When Microsoft complies with legal FBI requests to see people's data, it doesn't provide it for free -- and the numbers can really add up. According to the hacker's group the Syrian Electronic Army, here's how much Microsoft charges.
The Syrian Electronic Army is a group of hackers who support Syrian President Bashar al-Assad, and they've managed to conduct many high-profile hacking attacks, including against the Washington Post, the Associated Press, CNN, and BBC News among many others. They've also attacked eBay. And they've also hacked Microsoft before this latest attack.
The Daily Dot reports that the group hacked into Microsoft and taken documents that "appear to be invoices and emails between Microsoft's Global Criminal Compliance team and the FBI's Digital Intercept Technology Unit (DITU), and purport to show exactly how much money Microsoft charges DITU, in terms of compliance costs, when DITU provides warrants and court orders for customers' data."
The documents, if true, show that Microsoft charges the FBI hundreds of thousands of dollars a month for complying with legal requests for customer data, at a rate of between $100 and $200 for each request. The Daily Dot reports:
In December 2012, for instance, Microsoft emailed DITU a PDF invoice for $145,100, broken down to $100 per request for information, the documents appear to show. In August 2013, Microsoft allegedly emailed a similar invoice, this time for $352,200, at a rate of $200 per request. The latest invoice provided, from November 2013, is for $281,000.
There's nothing wrong with Microsoft doing this. In fact, it's a good thing they charge the FBI, because that at least provides the tiniest of barriers to the federal government flooding companies with requests for users' private data.
Of course, $100 or $200 is chump change for the feds and for Microsoft. And Microsoft told the Daily Dot that it doesn't cover all of the company's costs for handing over information. The company said:
"As pursuant to U.S. law, Microsoft is entitled to seek reimbursement for costs associated with compliance with a valid legal demands. ... To be clear, these reimbursements cover only a portion of the costs we actually incur to comply with legal orders."

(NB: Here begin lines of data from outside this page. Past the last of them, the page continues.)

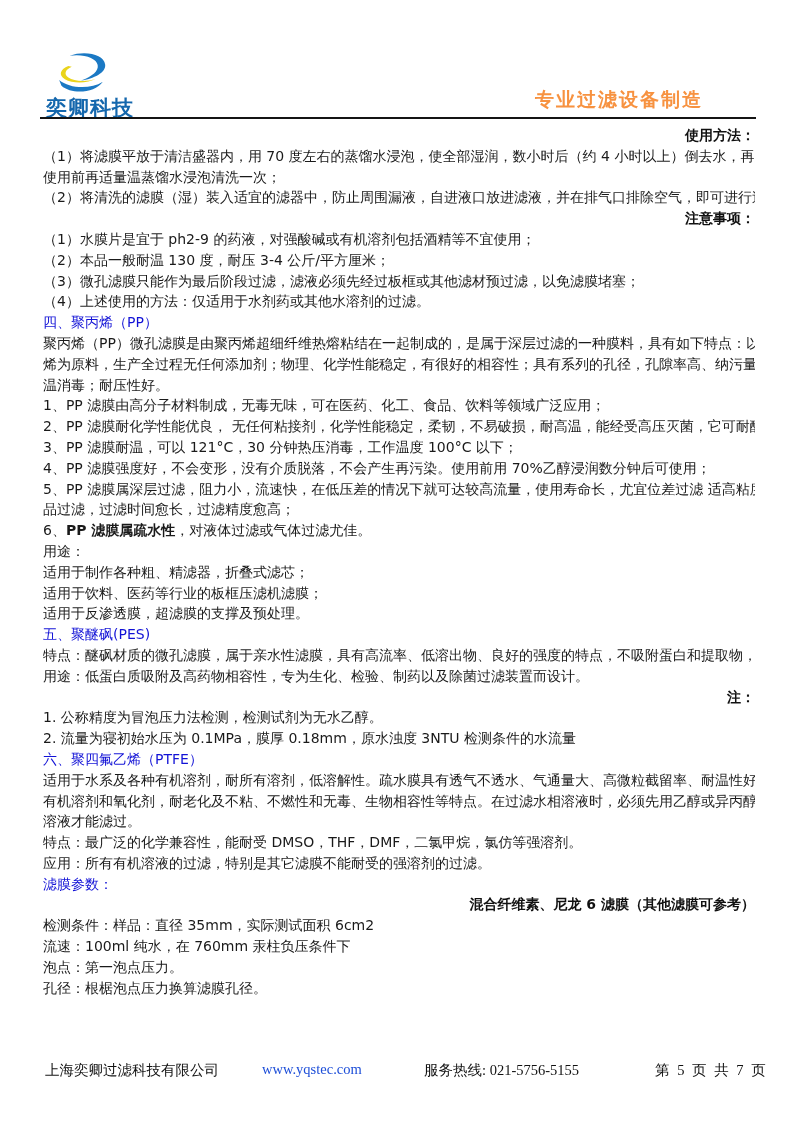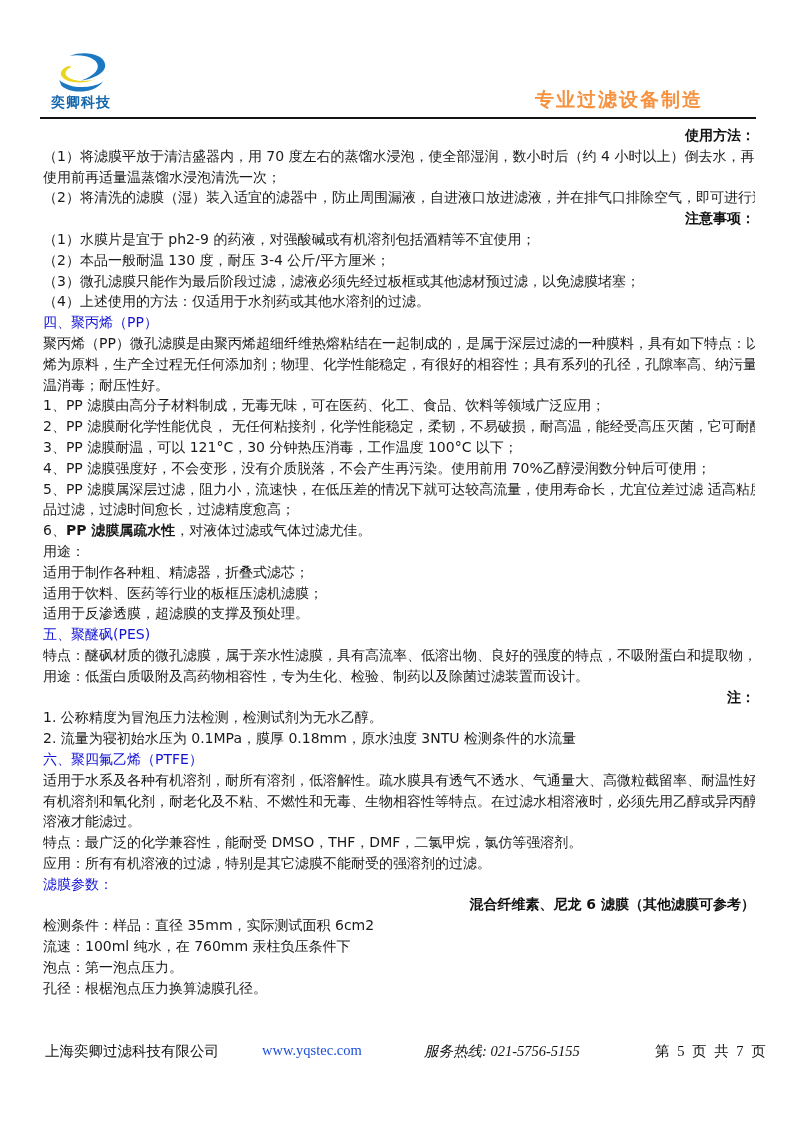"奕卿科技" .brand { font-size: 14px -> 21px }
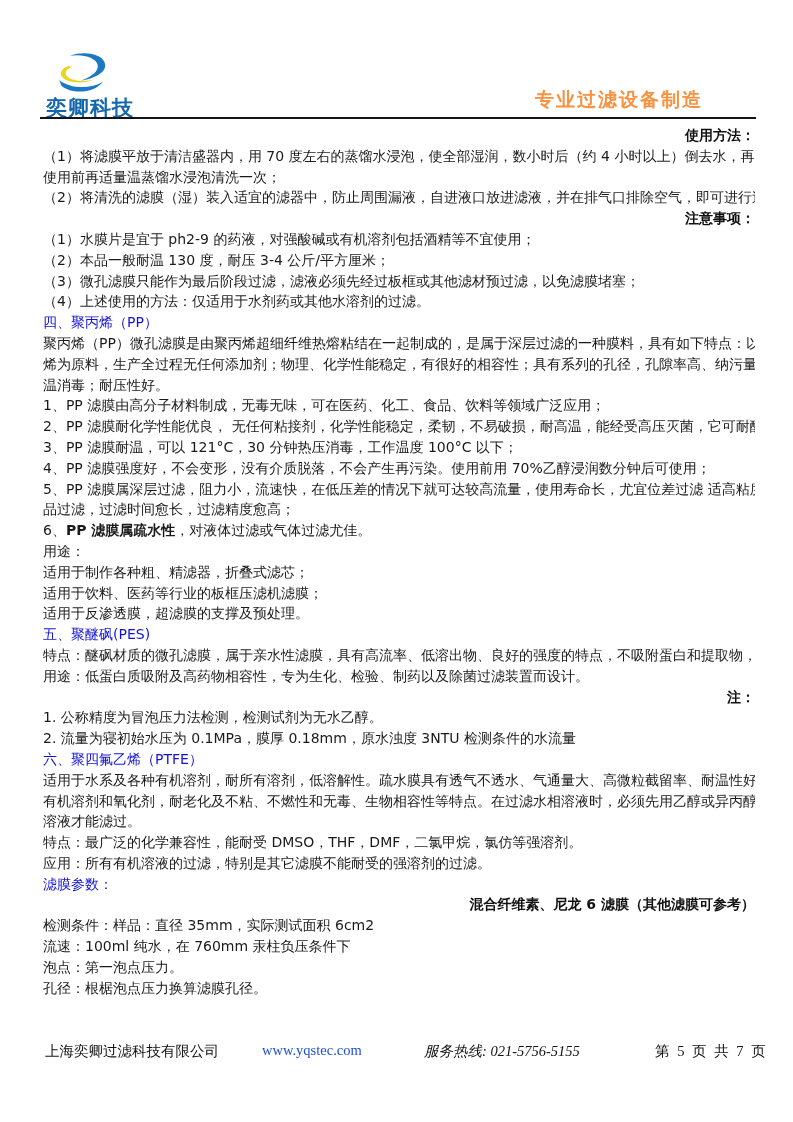"上海奕卿过滤科技有限公司" .footer > span { margin-top: none -> 19px }
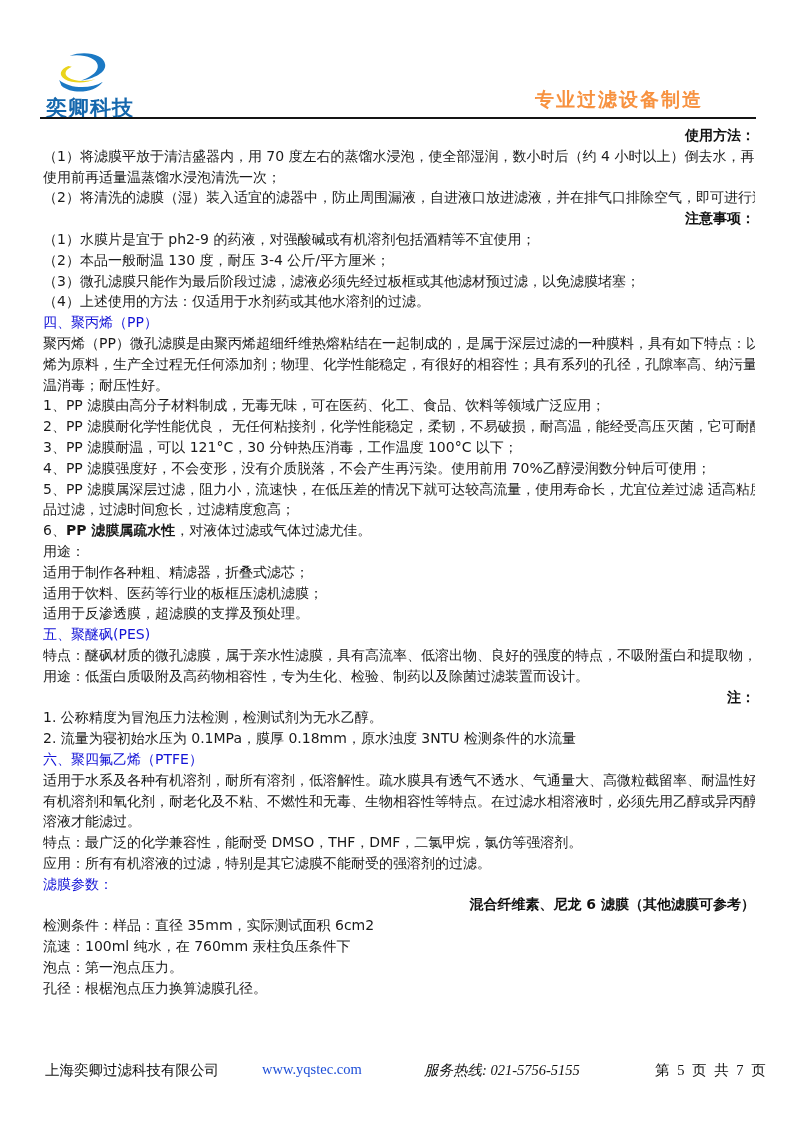"服务热线: 021-5756-5155" .f-hotline { font-style: italic -> none }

These numbers don't cover the NSA. Of course, given that the NSA has been essentially hacking Microsoft, Google, and others, and at times taking data without the companies knowing about it, Microsoft and Google don't always need to do anything in order to turn data over to the NSA. The NSA just grabs it.
The only real news here is a reminder about how easily available your data is to the government when they want it. Getting your private information is nothing more these days than a simple bureaucratic procedure, and a bit of financial housekeeping for companies like Microsoft and Google.